As we could see, there are no missing value any more and we could continue anlyze

1. ANALYZE TRANSACTION DATA

1.1 Transaction by Hour

From the transaction data, it is shown that there’s a transaction time(Jam Transaksi). That variable could tell us at what time is the bakery busy.

Grafik1 <- x1 %>%
mutate(Hour = as.factor(hour(x1$Jam_Transaksi))) %>% 
group_by(Hour) %>% summarise(Count=n()) %>% 
ggplot(aes(x=Hour,y=Count,fill=Count))+
theme_fivethirtyeight()+
geom_bar(stat="identity")+
ggtitle("Transaction by Hour")+
theme(legend.position="none")
Grafik1

From the graph above, we could see that the purchases start to increase from 10:00 until 13:00. Then, from 13:00 until 16:00 the purchases kept decreasing. So, i can interpret that, the most purchase was at lunch time.

1.2 Bakery Signature Product

Grafik2 <- x1 %>% 
  group_by(Nama_Produk) %>% 
  summarise(Count = n()) %>% 
  arrange(desc(Count)) %>%
  ggplot(aes(x=reorder(Nama_Produk,Count),y=Count,fill=Nama_Produk))+
  geom_bar(stat="identity")+
  coord_flip()+
  ggtitle("Bakery Signature Product")+
  labs(y= "", x = "Product")+
  theme(legend.position="none")
Grafik2

From the graph above, the most product that is purchase is Kopi(“Coffee”), then Teh(“Tea”), etc.

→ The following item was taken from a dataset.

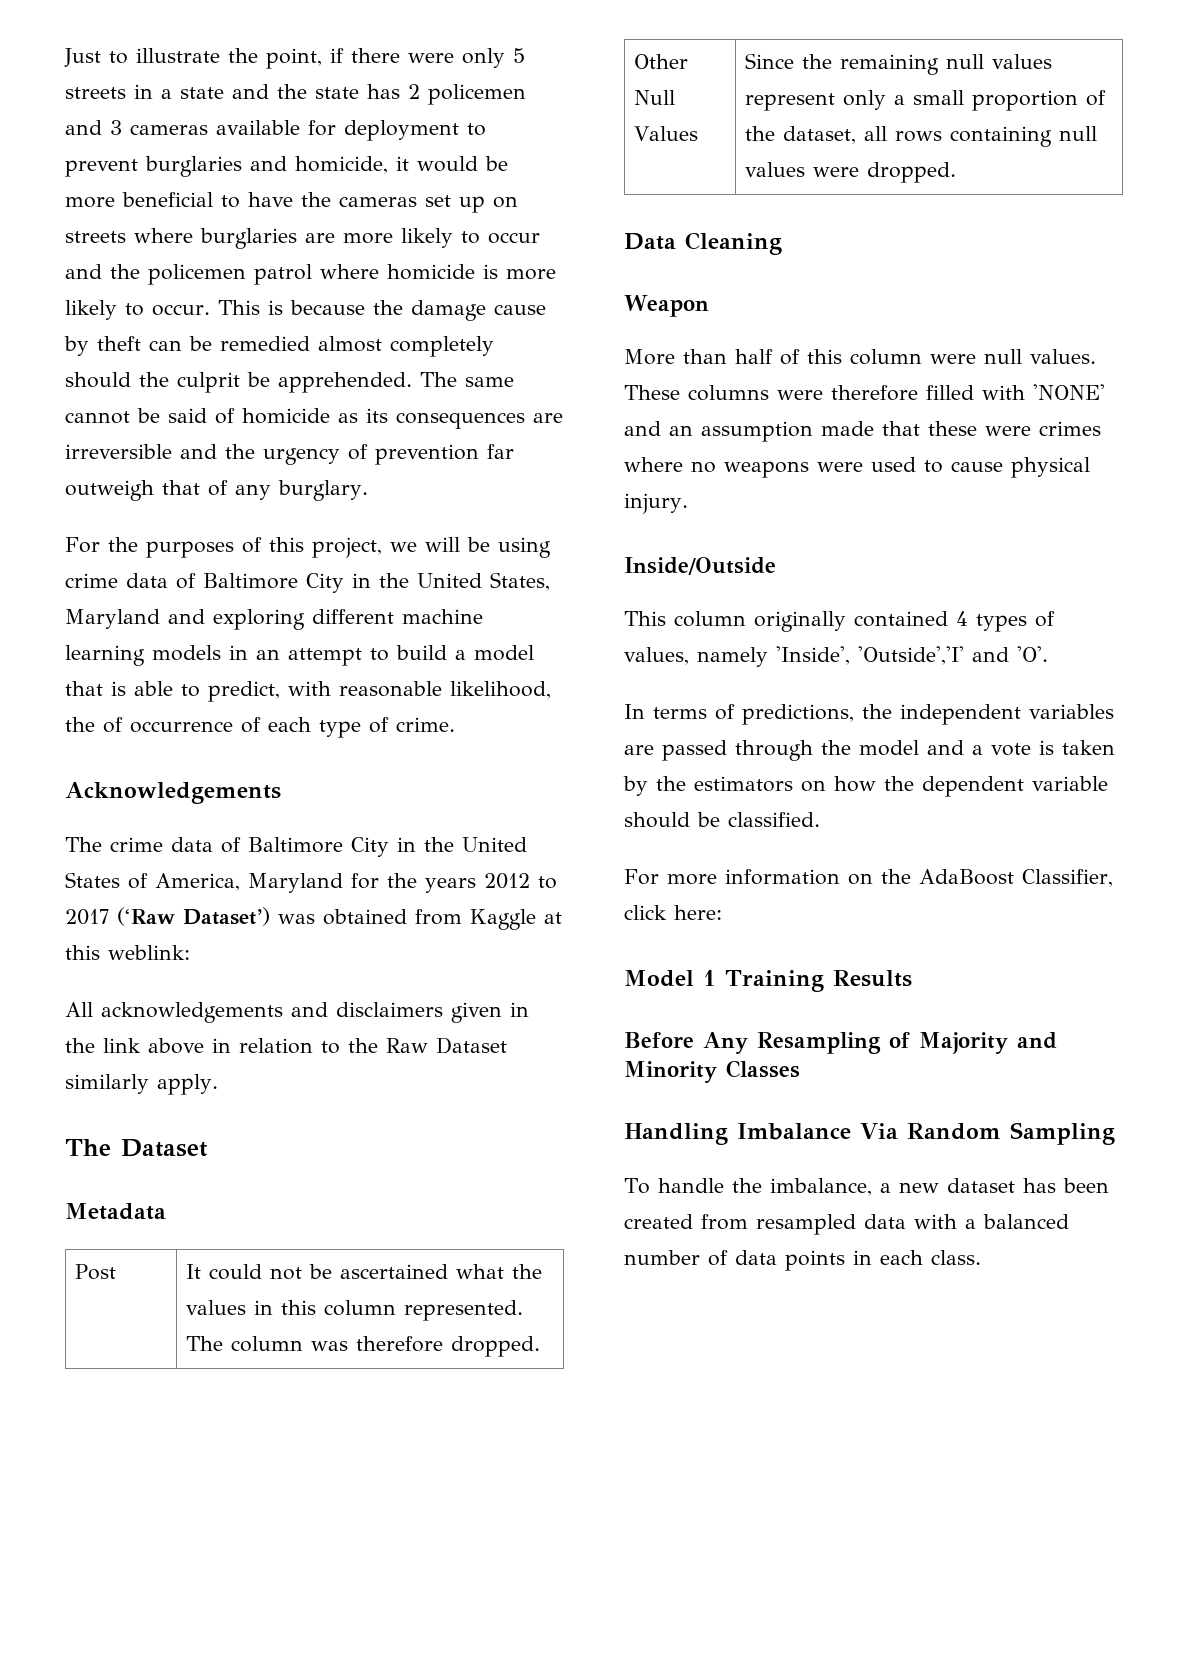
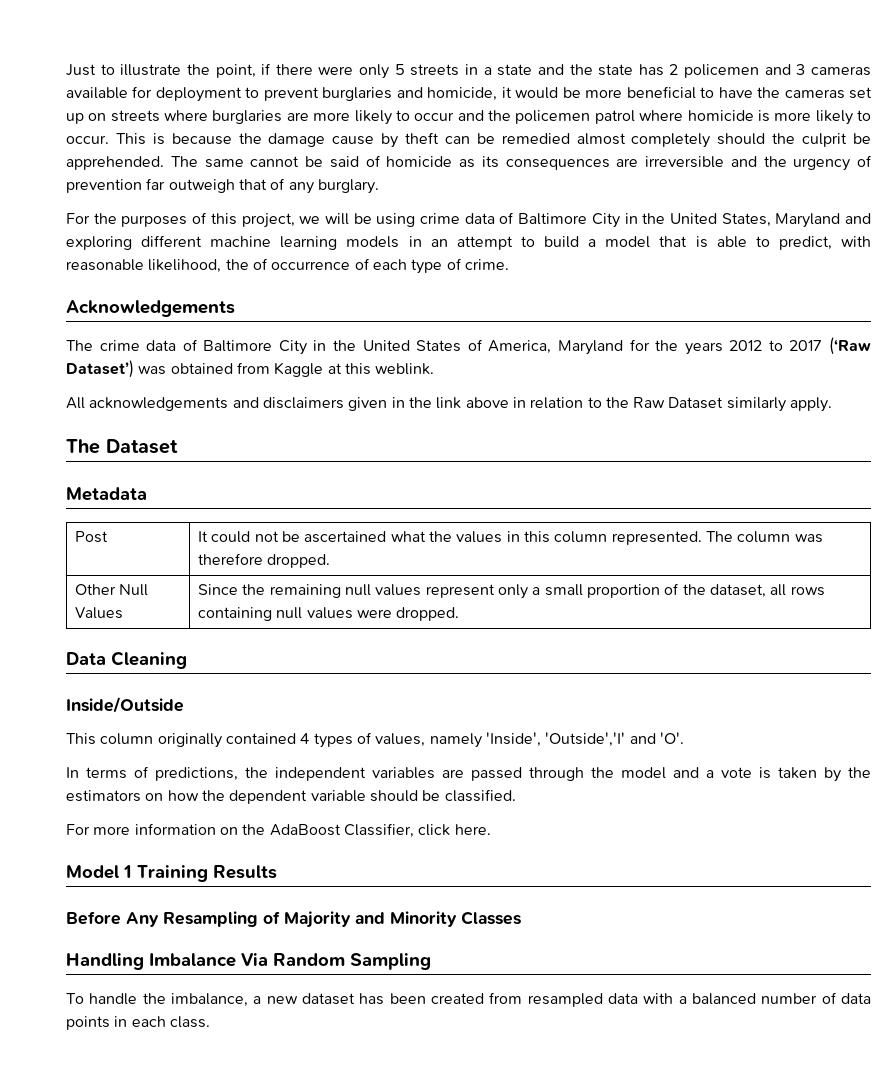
[108,945,190,960] weblink: -> [375,363,435,375] weblink.
[624,295,709,317] [624,349,1096,365] [624,384,1105,401] [624,421,1101,442] [624,457,1090,478] [624,493,688,514] // Weapon // More than half of this column were null values. These columns were therefore filled with 'NONE' and an assumption made that these were crimes where no weapons were used to cause physical injury. -> (187, 660) none
[674,905,722,920] here: -> [454,824,491,835] here.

1.3 Unique Transaction by Hour

From the customer data, there’s a total of item that is bought by the customer. From that variabel(“Banyak_Produk”), we can see the mean of produk that is bought per customer at some certain hour.

Grafik3.1 <- x1 %>% 
  mutate(Hour = as.factor(hour(x1$Jam_Transaksi)))%>% 
  group_by(Hour) %>% 
  summarise(Count= n()) 

Grafik3.2 <- x1 %>% 
  mutate(Hour = as.factor(hour(x1$Jam_Transaksi)))%>% 
  group_by(Hour,x1$Transkasi) %>% 
  summarise(n_distinct(x1$Transkasi)) %>% 
  summarise(Count=n())

Grafik3.3 <- data.frame(Grafik3.1, # Days, total items
                   Grafik3.2[2], # unique transactions
                   Grafik3.1[2]/Grafik3.2[2])  # items per unique transaction
colnames(Grafik3.3) <- c("Hour","Line","Unique","Items.Trans")

Grafik3 <- 
  ggplot(Grafik3.3,aes(x=Hour,y=Items.Trans,fill=Items.Trans))+
  theme_fivethirtyeight()+
  geom_bar(stat="identity")+
  ggtitle("Unique Transaction by Hour")+
  theme(legend.position="none")+
  geom_text(aes(label=round(Items.Trans,1)), vjust=2)
Grafik3

From the graph above, it tells us about the mean or average total item that is bought by the customers per hour. From the barplot above, the most average total item that is bought by customer is at 08:00 and 14:00. From 08:00, it tells that most of the customer need to by more food/drinks because the customer didn’t make or eat breakfast at home, so the customer bought many than usual. Then, at 14:00 is lunch time where people need to eat many so they bought more than average.

2. ANALYZE CUSTOMER DATA

From the customer data, there are many variables that we can explore more. There are a lot of variabels that we can conclude such as membership, payment etc.

2.1 Membership

From the customer data, we know that the bakery shop has some membership customer. The variable could tell us how many membership customer that went to the bakery shop and make some purchase

member <- x2 %>% 
  group_by(Type_Pelanggan) %>% 
  count() %>% 
  ungroup() %>% 
  mutate(per=`n`/sum(`n`)) %>% 
  arrange(desc(Type_Pelanggan))
member$label <- scales::percent(member$per)
ggplot(member=member)+
  geom_bar(aes(x="", y=member$per, fill=member$Type_Pelanggan), stat="identity", width = 1)+
  coord_polar("y", start=0)+
  theme_void()+
  geom_text(aes(x=1, y = cumsum(member$per) - member$per/2, label=member$label))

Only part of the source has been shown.